Text of Obama's remarks | Video of Obama's remarks
Outlining the growing importance of the Internet and associated technologies to the nation’s economic well-being and national security, the president said some progress has been made in cybersecurity but that the nation is not as prepared as it should be for the threats it faces.
“We have failed to invest in the security of our digital infrastructure,” he said. He said his administration will treat infrastructure as a national asset whose security will be a national priority.
Obama’s presidential campaign last year gained notice with its effective use of new media and online technology, and he underlined the importance of cybersecurity by saying that from August to October of last year hackers gained access to his campaign organization’s e-mail and online files. He said the campaign worked with the FBI and Secret Service to investigate the breach and hired a security consultant.
The Cyberspace Policy Review concluded that “the architecture of the nation’s digital infrastructure is not secure or resilient,” and that without significant advances, “it is doubtful that the United States can protect itself from the growing threat of cybercrime and state-sponsored intrusions and operations.”
The federal government is not organized to address these issues, the report said. Cybersecurity policy to date has been reactive and defensive, and it has not provided a comprehensive, proactive approach to risk management ensuring the robustness and resiliency of the infrastructure. Putting a senior official in charge of policy in the White House sends a message to the private sector and the rest of the world that the United States is serious about improving cybersecurity.
The initiatives announced Friday follow closely many of the recommendations made last year by the Commission for Securing Cyberspace for the 44th Presidency, which was created by the Center for Strategic and International Studies. The president cited the report as an important source in the final recommendations from the 60-day review.
"What was really important was the president saying that cybersecurity is an issue that impacts our strategic national assets,” said Jim Lewis director of the CSIS Technology and Public Policy Program. “That's an immense break through" Obama said the coordinator also would work closely with the new federal Chief Technology Officer Aneesh Chopra, and with Chief Information Officer Vivek Kundra.
"The president was very clear that as this is a national security and an economic issue,” Chopra said. “Building a secure, reliable internet can actually be a catalyst for economic growth.”
Chopra said he believed that he, Kundra and other leaders are "well positioned to set up innovation platforms for agencies to consider" in building more reliable approaches to using the Internet.

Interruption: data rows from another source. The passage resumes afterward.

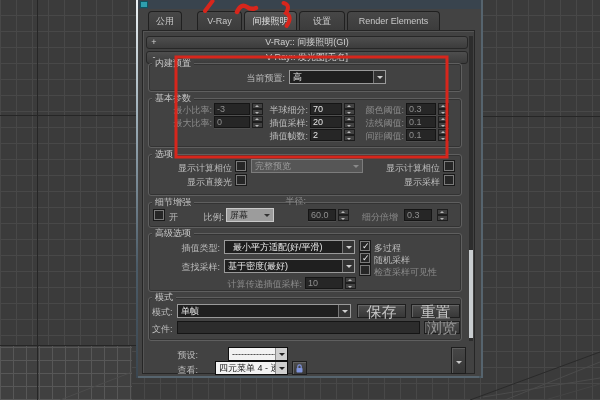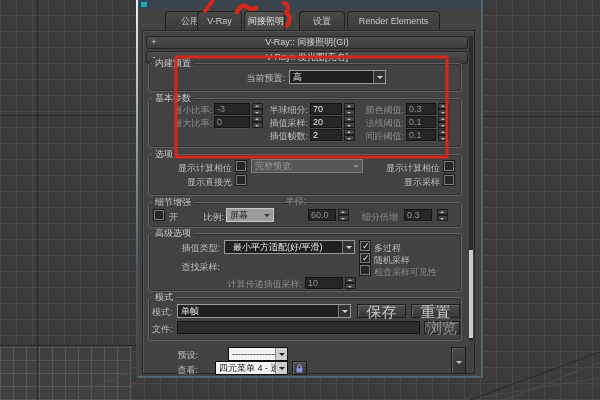"公用" div.tab { left: 165px -> 148px; width: 50px -> 34px }
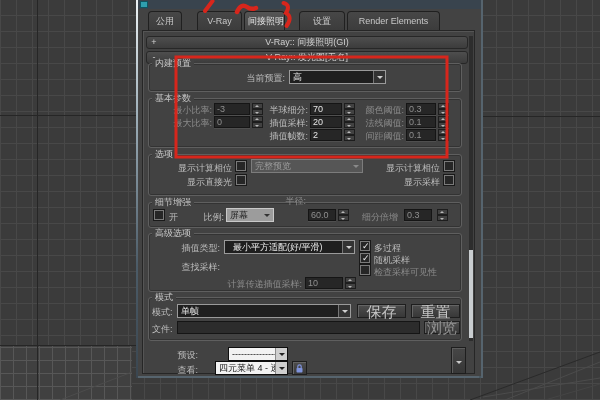"间接照明" div.tab { text-align: right -> none; width: 41px -> 53px }
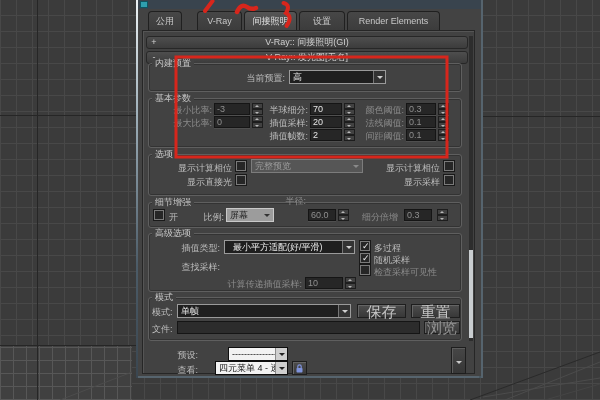"基于密度(最好)" div.combo { html: none -> <div> <span>基于密度(最好)</span> <span></span> </div> }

In outlining the developing policies of the new administration, the president was clear to point out what the policies would not include.
“It will not include monitoring private-sector networks for Internet threats,” and will not impinge on civil liberties he said.
Those were encouraging words to Bob Dix, vice president of government affairs and critical infrastructure protection for Juniper Networks Inc. “I was glad to hear that the administration did not intend to dictate, but to collaborate,” he said.
Jeff Moss, director of Black Hat, which produces the Black Hat Briefing cybersecurity conferences, also was happy with that approach.
“I’m glad they are not calling the position a ‘cyber czar’,” he said. “That’s not what it should be about.” He said the position should be about coordinating efforts across agencies and sectors, not dictating policies and technology.
“The president made a lot of the right noises,” Moss said. “A lot will depend on the follow-through.”
He did say he was concerned about the promise not to monitor or control privately owned infrastructure while at the same time protecting it as a national asset.
“I think he will find he is in a bind,” Moss said. “I don’t see how you do one without the other. I think the reality of the situation will come out at a later date.”
The next step is an aggressive implementation program, Dix said. “This is not the end, but a beginning.”